Carnegie Mellon University

Stock image of a green text bubble on a yellow background

Improving Techniques of Automatic Speech Recognition and Transfer Learning using Documentary

By Shinji Watanabe and Lori Levin

Computational tools such as automatic speech recognition (that is, the conversion of speech to text), are increasingly used to facilitate and mediate communication. Doctors speak into their computers, which transcribe their speech into legible written summaries; online virtual assistants have become ubiquitous in support networks in a wide range of situations; and end users increasingly expect their speech to be understood, processed, and acted upon by cell phones, navigation devices, and tools such as Alexa. The creation of such mechanisms, however, is currently dependent upon a large amount of training data (speech and text) that is only available for major languages. It is quite challenging to develop speech recognition systems when only 10 hours of transcribed audio is available. One way of addressing this problem is through transfer learning, in which a speech recognizer is trained on a relatively large amount of data for one endangered language (> 50 hours of transcribed audio) is then extended to related languages for which only a small corpus of material will be developed (10 hours of transcribed audio and 90 hours of untranscribed audio). The objectives of this project are both theoretical and substantive. For the first, this project advances the development of natural language processing for low-resource languages and establishes a protocol for extending this to other related languages. Substantively, this project produces an unprecedented corpus of transcribed audio for five related languages, facilitating the comparative study of these languages by theoretical and descriptive linguists. The data and findings will be available at Linguistic Data Consortium at the University of Pennsylvania, and Sam Noble Oklahoma Museum of Natural History, University of Oklahoma.

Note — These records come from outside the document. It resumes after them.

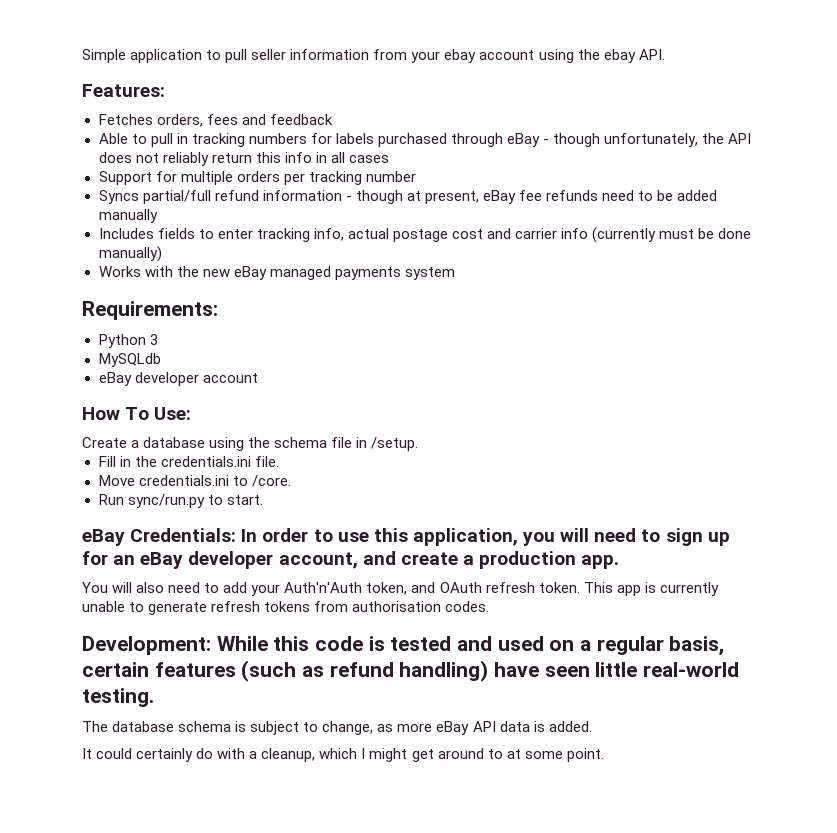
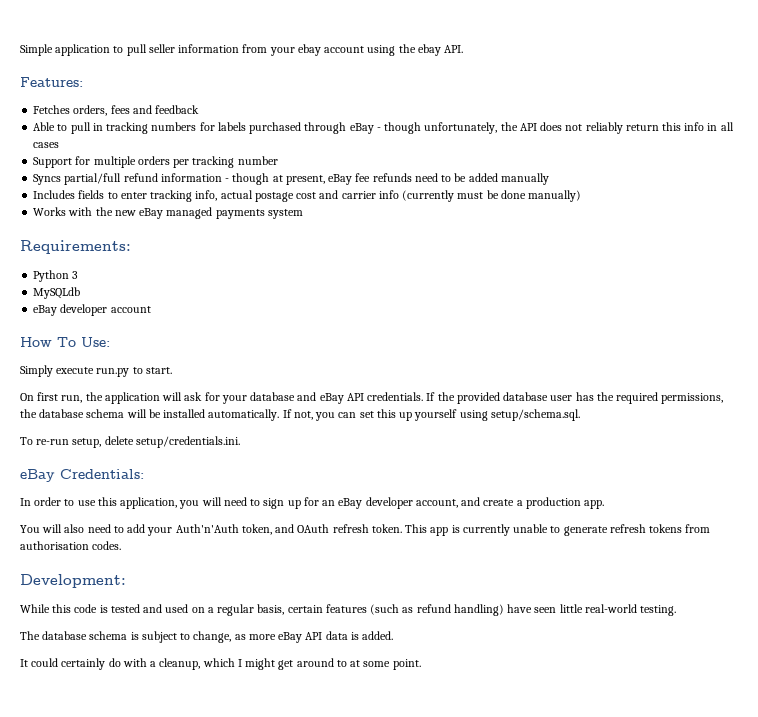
- Create a database using the schema file in /setup.
- Fill in the credentials.ini file.
- Move credentials.ini to /core.
- Run sync/run.py to start.
+ Simply execute run.py to start.
+ On first run, the application will ask for your database and eBay API credentials. If the provided database user has the required permissions, the database schema will be installed automatically. If not, you can set this up yourself using setup/schema.sql.
+ To re-run setup, delete setup/credentials.ini.
- eBay Credentials: In order to use this application, you will need to sign up for an eBay developer account, and create a production app.
+ eBay Credentials:
+ In order to use this application, you will need to sign up for an eBay developer account, and create a production app.
- Development: While this code is tested and used on a regular basis, certain features (such as refund handling) have seen little real-world testing.
+ Development:
+ While this code is tested and used on a regular basis, certain features (such as refund handling) have seen little real-world testing.

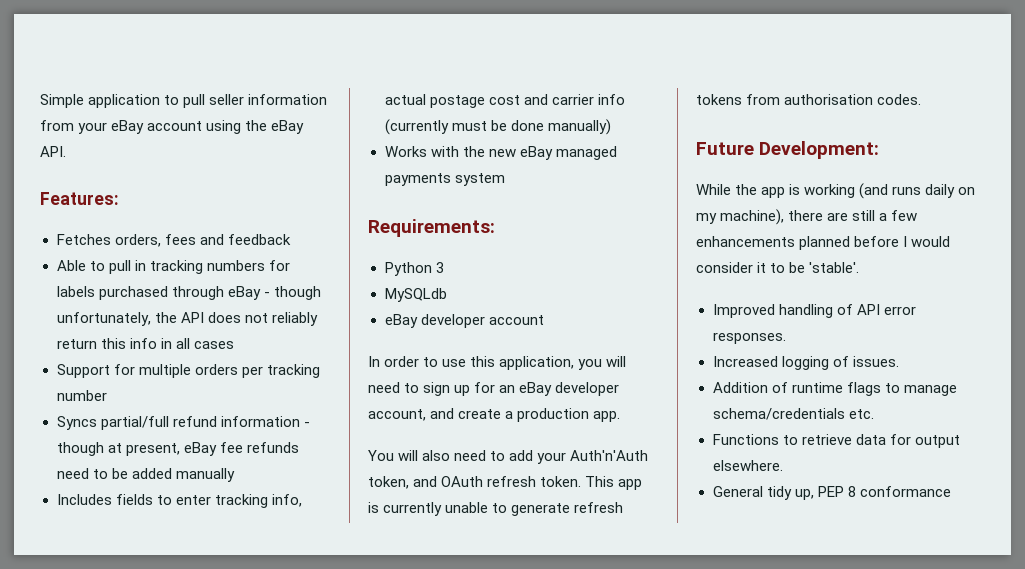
- Simple application to pull seller information from your ebay account using the ebay API.
+ Simple application to pull seller information from your eBay account using the eBay API.
- How To Use:
- Simply execute run.py to start.
- On first run, the application will ask for your database and eBay API credentials. If the provided database user has the required permissions, the database schema will be installed automatically. If not, you can set this up yourself using setup/schema.sql.
- To re-run setup, delete setup/credentials.ini.
- eBay Credentials:
- Development:
+ Future Development:
- While this code is tested and used on a regular basis, certain features (such as refund handling) have seen little real-world testing.
- The database schema is subject to change, as more eBay API data is added.
- It could certainly do with a cleanup, which I might get around to at some point.
+ While the app is working (and runs daily on my machine), there are still a few enhancements planned before I would consider it to be 'stable'.
+ Improved handling of API error responses.
+ Increased logging of issues.
+ Addition of runtime flags to manage schema/credentials etc.
+ Functions to retrieve data for output elsewhere.
+ General tidy up, PEP 8 conformance

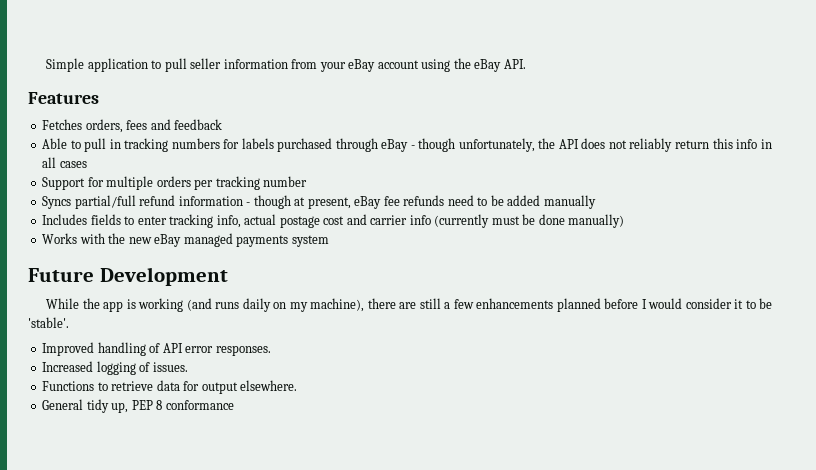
- Features:
+ Features
- Requirements:
- Python 3
- MySQLdb
- eBay developer account
- In order to use this application, you will need to sign up for an eBay developer account, and create a production app.
- You will also need to add your Auth'n'Auth token, and OAuth refresh token. This app is currently unable to generate refresh tokens from authorisation codes.
- Future Development:
+ Future Development
- Addition of runtime flags to manage schema/credentials etc.

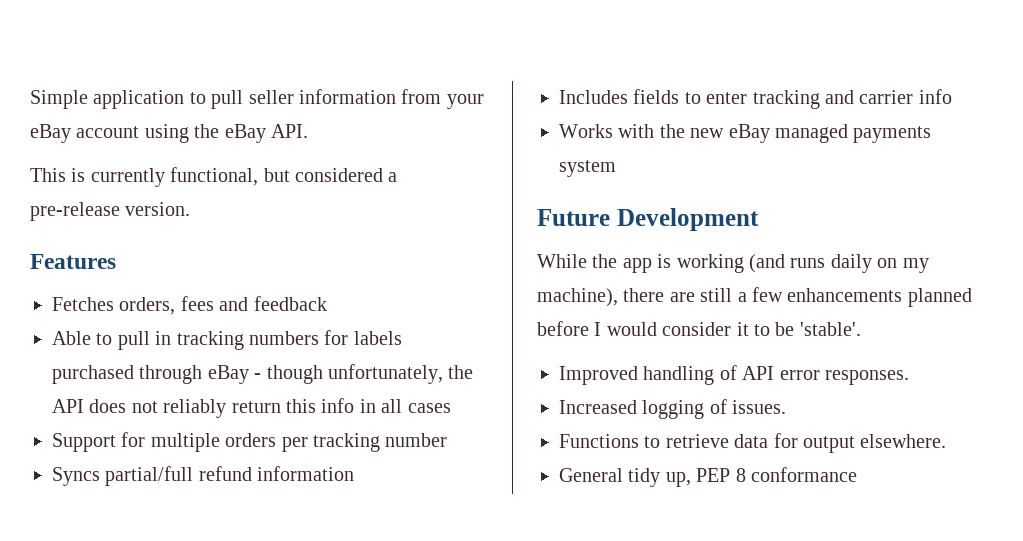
+ This is currently functional, but considered a pre-release version.
- Syncs partial/full refund information - though at present, eBay fee refunds need to be added manually
+ Syncs partial/full refund information
- Includes fields to enter tracking info, actual postage cost and carrier info (currently must be done manually)
+ Includes fields to enter tracking and carrier info

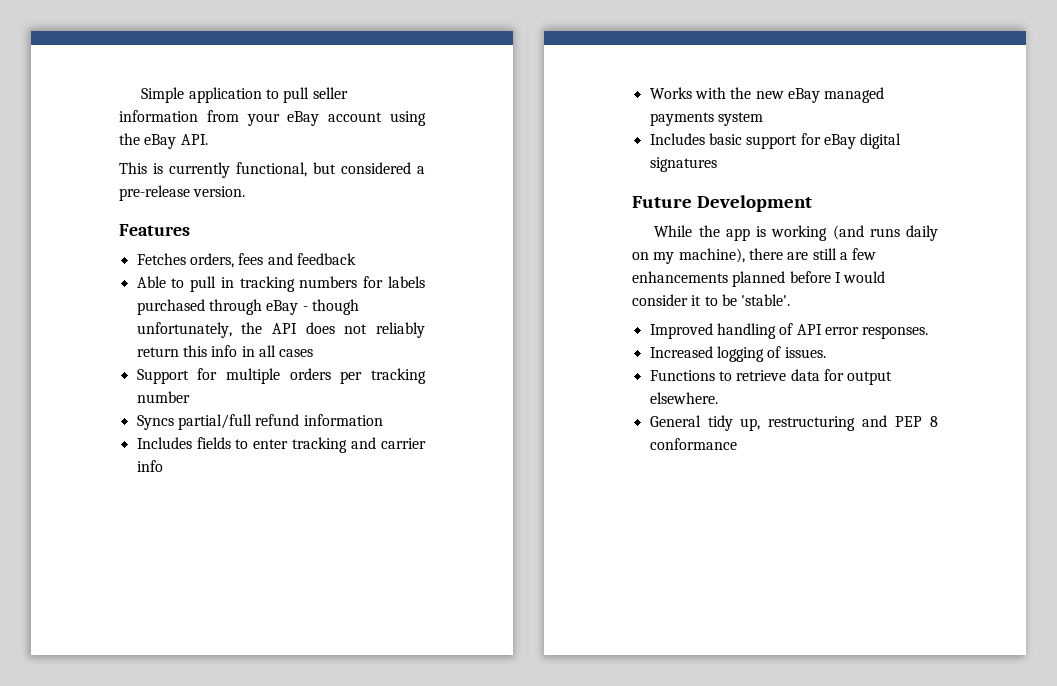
+ Includes basic support for eBay digital signatures
- General tidy up, PEP 8 conformance
+ General tidy up, restructuring and PEP 8 conformance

State-of-the-art automatic speech recognition (ASR) depends upon the existence of a corpus of material (audio recordings with time-coded transcriptions) and the application of artificial intelligence systems that utilize neural networks to replicate humans learning by interpreting raw data. This present project employs what is called an "end-to-end neural network." Effectively, the artificial neural network is presented with input data (the acoustic speech signal) and a prepared the end result (a transcription) and learns to achieve the same result. To accomplish this, the original corpus is divided into training (~ 80%), validation (~10%), and test (~10%) sets. For endangered language documentation the goal is not simply accuracy of the ASR system but also the reduction of human effort to achieve highly accurate time-coded transcriptions that will be archived as a permanent record of target language. The project team has already developed a highly accurate system for one phonologically difficult tonal language (character error rate <8%) and reduced the human effort required to produce an accurate time-coded transcription by > 75% (from 40 hours needed by a human starting from scratch to 9 hours needed by a human proofing a transcription generated by ASR). For this project the same team will explore ASR strategies for a morphologically complex agglutinative language in the hope of achieving the same degree of accuracy and reduction in human effort. This project will also address another challenge for state-of-the-art ASR: The transfer of an effective system developed for one language to low-resource, virtually undocumented related languages. Should the project be successful it will serve as a model for similar efforts with other languages and language groups.